Soraya Sharghi is an Iranian artist living and working in New York City. Sharghi creates works in diverse media, such as painting and sculpture. Her artistic aim is to create new myth and narratives using the ancient mythology including persian mythology, revolving around power. She does not see her process as emulating the scenery of these tales, but instead molds them to serve her purpose and creates extraordinary or supernatural beings. Sharghi collaborates across the history and myth and connecting them with her today personal imaginary world, creating new stories with her new characters while personally reaching for a universal language that creates dialogues spanning different social and political contests. Sharghi holds a BFA in painting from Soore Art University in Tehran, and an MFA from San Francisco Art Institute in San Francisco, California. After she graduated she started teaching in SFAI public education. She taught studio classes with the subject of personal mythology in Painting and sculpture.

 

Born in 1961 in Mangalore, India, Sudarshan Shetty lives and works in Mumbai.

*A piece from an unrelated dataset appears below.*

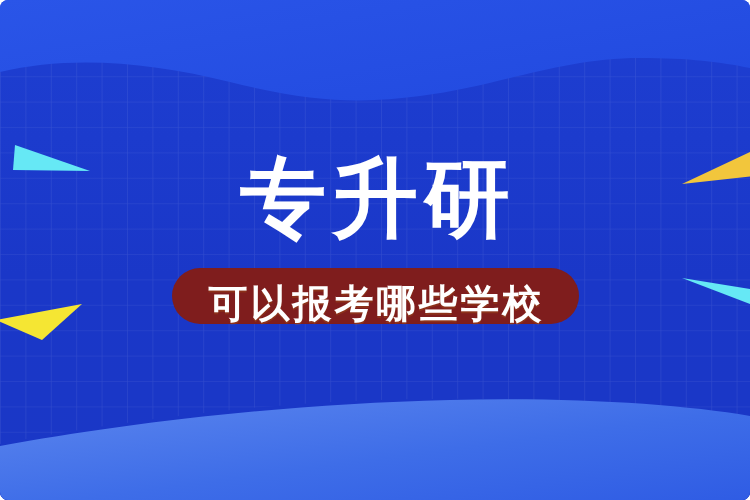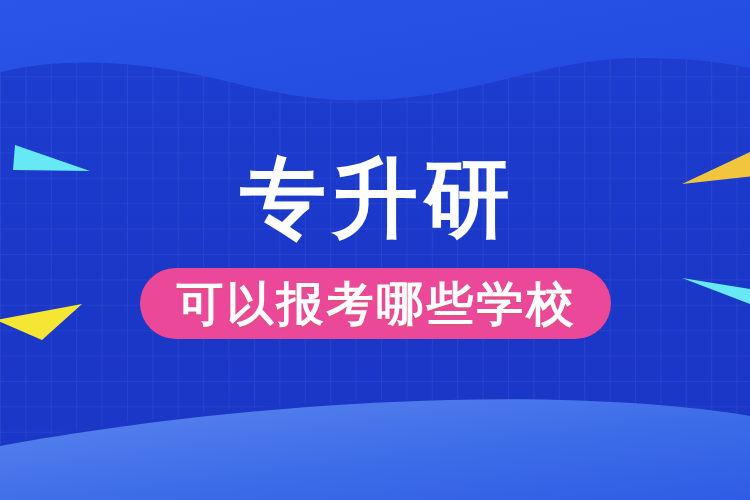"专升研" #banner { border-radius: none -> 8px }
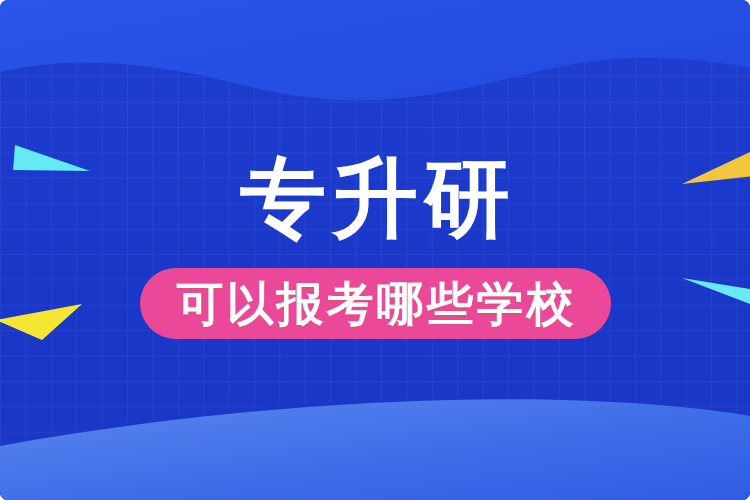"可以报考哪些学校" .pill { background: #ec4899 -> #7f1d1d; font-size: 47px -> 39px; height: 71px -> 56px }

Shetty initially trained as a painter, later turning to sculpture and installations which now account for all of his practice. A conceptual artist, he is renowned for his enigmatic and often mechanized sculptural installations, Shetty explores the fundamental ontological challenges presented by our immersion in a world of objects. His hybrid constructions question the fusion of Indian and Western traditions as well as exploring domestic concerns and the notion of movement. Large sculptural installations and multimedia works define Sudarshan Shetty’s oeuvre, often employing assemblages of quotidian objects that suggest new possibilities of meaning and perception, through diverse approaches that have included sculptural and architectural elements.